Its five-year mission: to explore strange new worlds... Three years in, the crew suffers from mission fatigue, happily checking in to Federation Starbase Yorktown to enjoy a bit of R&R (and in the case of Sulu, some family time with his husband and daughter). But duty calls all too soon, as the Enterprise redeploys to aid a distraught captain, Kalara (Lydia Wilson), in recovering her lost ship and crew. In the film's most spectacular action sequence (one that rhymes this crew's "Star Trek 3" with the original crew's Star Trek III), Kirk's ambushed crew gets stranded, mostly two by two, on a hostile planet. There, a rage-filled humanoid named Krall (Idris Elba) tenaciously seeks an artifact transported by the Enterprise and promises to put the hurt on Kirk. seek out new life and new civilizations... In a sense, then, this 50th-anniversary adventure does inch closer to the original brief. While trying to save the Enterprise crew from Krall, our heroes do a bit of exploring on a strange new world, meet a go-getting alien named Jaylah (a pleasingly sharp turn by Sofia Boutella of Kingsman: The Secret Service), and face a, well, uncivilized threat from Krall and his army of drones. "This is where the frontier pushes back," Krall hisses, and it may well push all the way back to the Yorktown and its "millions of souls" if Kirk and company can't save the day. boldly go where no one has gone before. About that... Uncharted territory is hard to come by these days, and Elba's villain proves particularly generic and unworthy of the thespian beneath the layers of rubber. In-a-rut Kirk early on complains of space life having become "a little episodic" (wink, wink), although in some ways that's Star Trek Beyond's strength, extending the franchise by another reasonably entertaining, if disspiritingly disposable, "episode" and one that's just slightly more evocative of Trek's '60s roots than Abrams' pseudo-Star Wars entries.

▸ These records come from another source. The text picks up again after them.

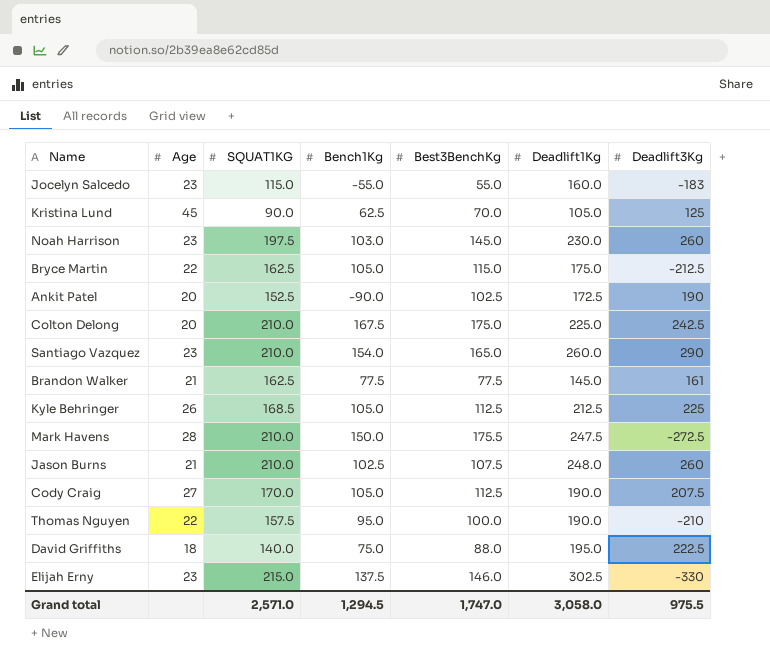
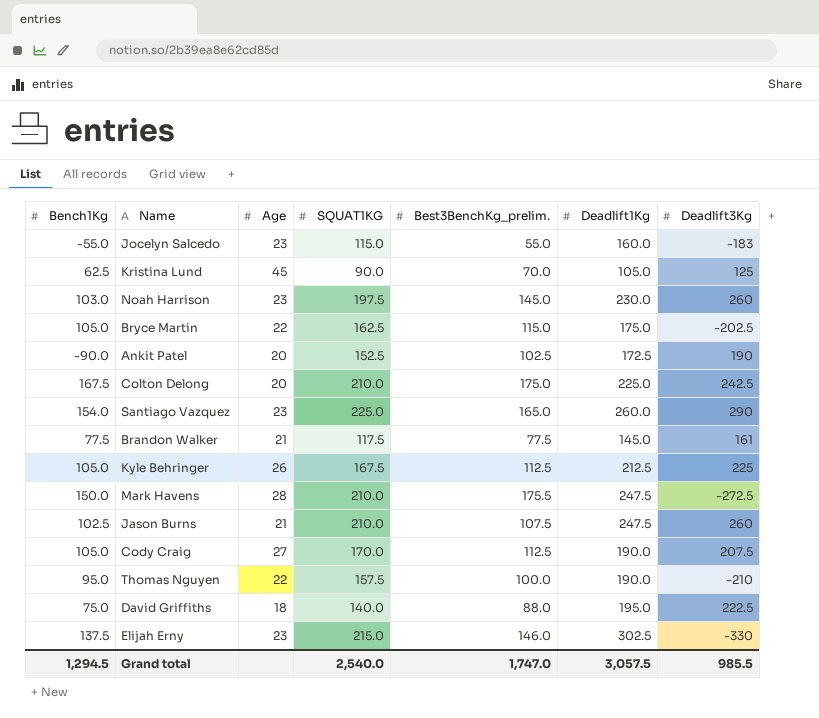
column Bench1Kg | position: 4 -> 1
column name: Best3BenchKg -> Best3BenchKg_prelim.
Bryce Martin | Deadlift3Kg: -212.5 -> -202.5
Santiago Vazquez | SQUAT1KG: 210.0 -> 225.0
Brandon Walker | SQUAT1KG: 162.5 -> 117.5
Kyle Behringer | SQUAT1KG: 168.5 -> 167.5
Jason Burns | Deadlift1Kg: 248.0 -> 247.5
Grand total | SQUAT1KG: 2,571.0 -> 2,540.0
Grand total | Deadlift1Kg: 3,058.0 -> 3,057.5
Grand total | Deadlift3Kg: 975.5 -> 985.5

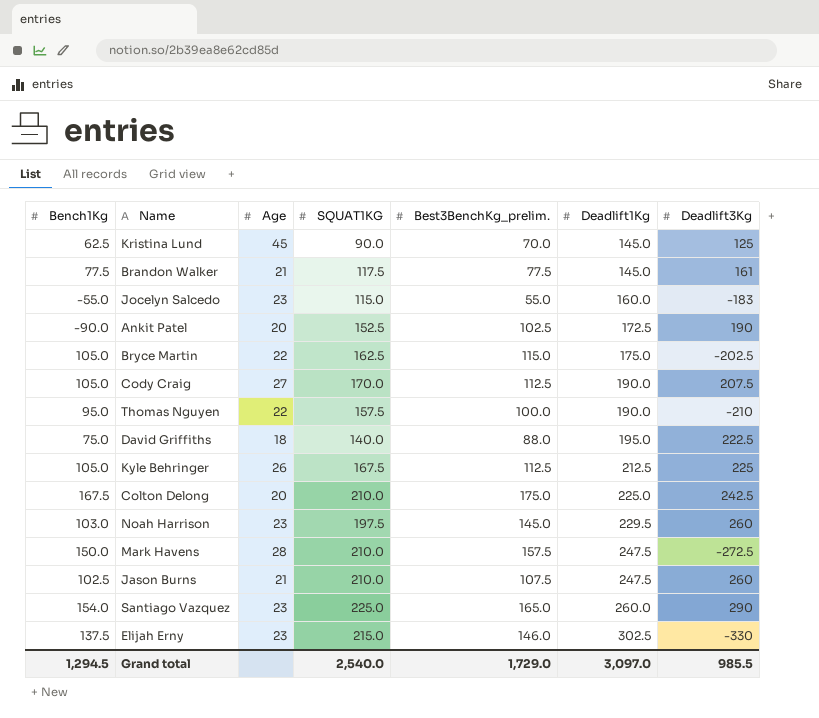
row order: none -> Deadlift1Kg ascending
Kristina Lund | Deadlift1Kg: 105.0 -> 145.0
Noah Harrison | Deadlift1Kg: 230.0 -> 229.5
Mark Havens | Best3BenchKg_prelim.: 175.5 -> 157.5
Grand total | Best3BenchKg_prelim.: 1,747.0 -> 1,729.0
Grand total | Deadlift1Kg: 3,057.5 -> 3,097.0

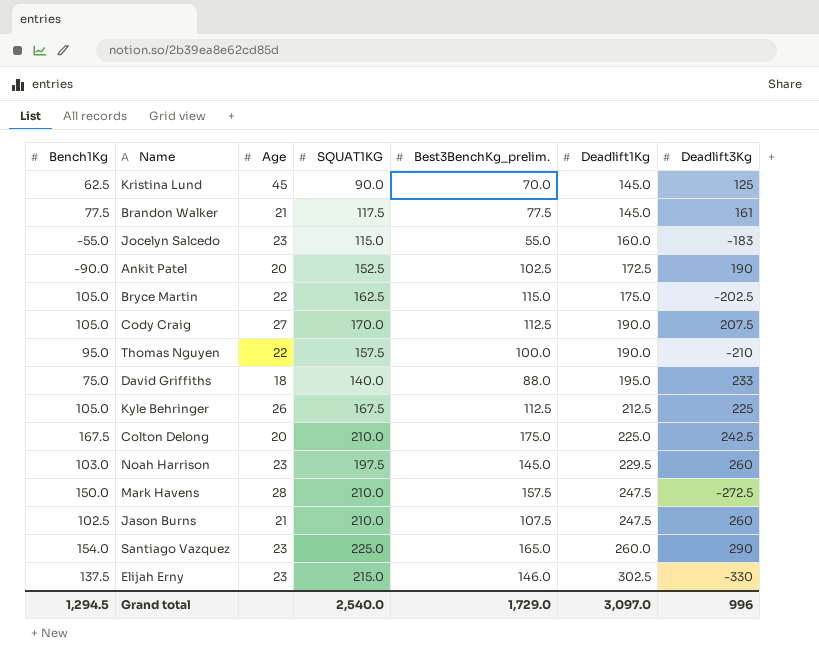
David Griffiths | Deadlift3Kg: 222.5 -> 233
Grand total | Deadlift3Kg: 985.5 -> 996

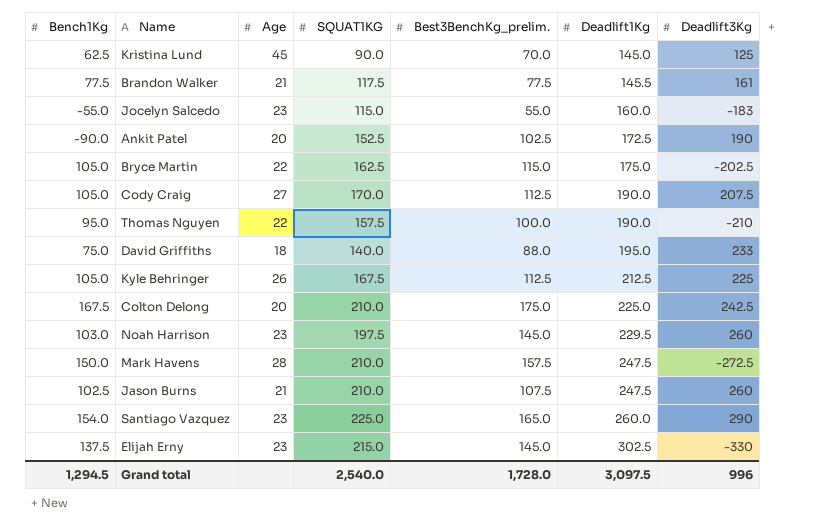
Brandon Walker | Deadlift1Kg: 145.0 -> 145.5
Elijah Erny | Best3BenchKg_prelim.: 146.0 -> 145.0
Grand total | Best3BenchKg_prelim.: 1,729.0 -> 1,728.0
Grand total | Deadlift1Kg: 3,097.0 -> 3,097.5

Unfortunately, one can feel the attempt collapsing under the weight of overcrowding, and being left behind by relentless pacing. Beyond suffers from plotting that feels globally impersonal, and the attempt to fix the problem via reshoots (identifiable as the scenes with late-addition cast member Shohreh Aghdashloo) pushes Kirk out of character and into emotional dimwittedness. Even though previous entry Star Trek Into Darkness devolved into screamingly stupid plot points, Abrams' War-on-Terror action ride wasn't quite as emptyheaded a sprint as Lin's, a basically themeless adventure save the no-brainer message that a good crew works together.

What works (marginally) in this instantly forgettable entry: a few diverting character moments for the crew, Pegg and Jung's cosmetic sprinkling of fan-serving fairy dust onto the movie here and there (speaking for myself, I enjoyed the reference to a "giant green space hand") and, when it's not insultingly dumb (Kirk getting Fast and Furious with a vehicle that simply shouldn't be there) or visually disorienting, the action, action, action.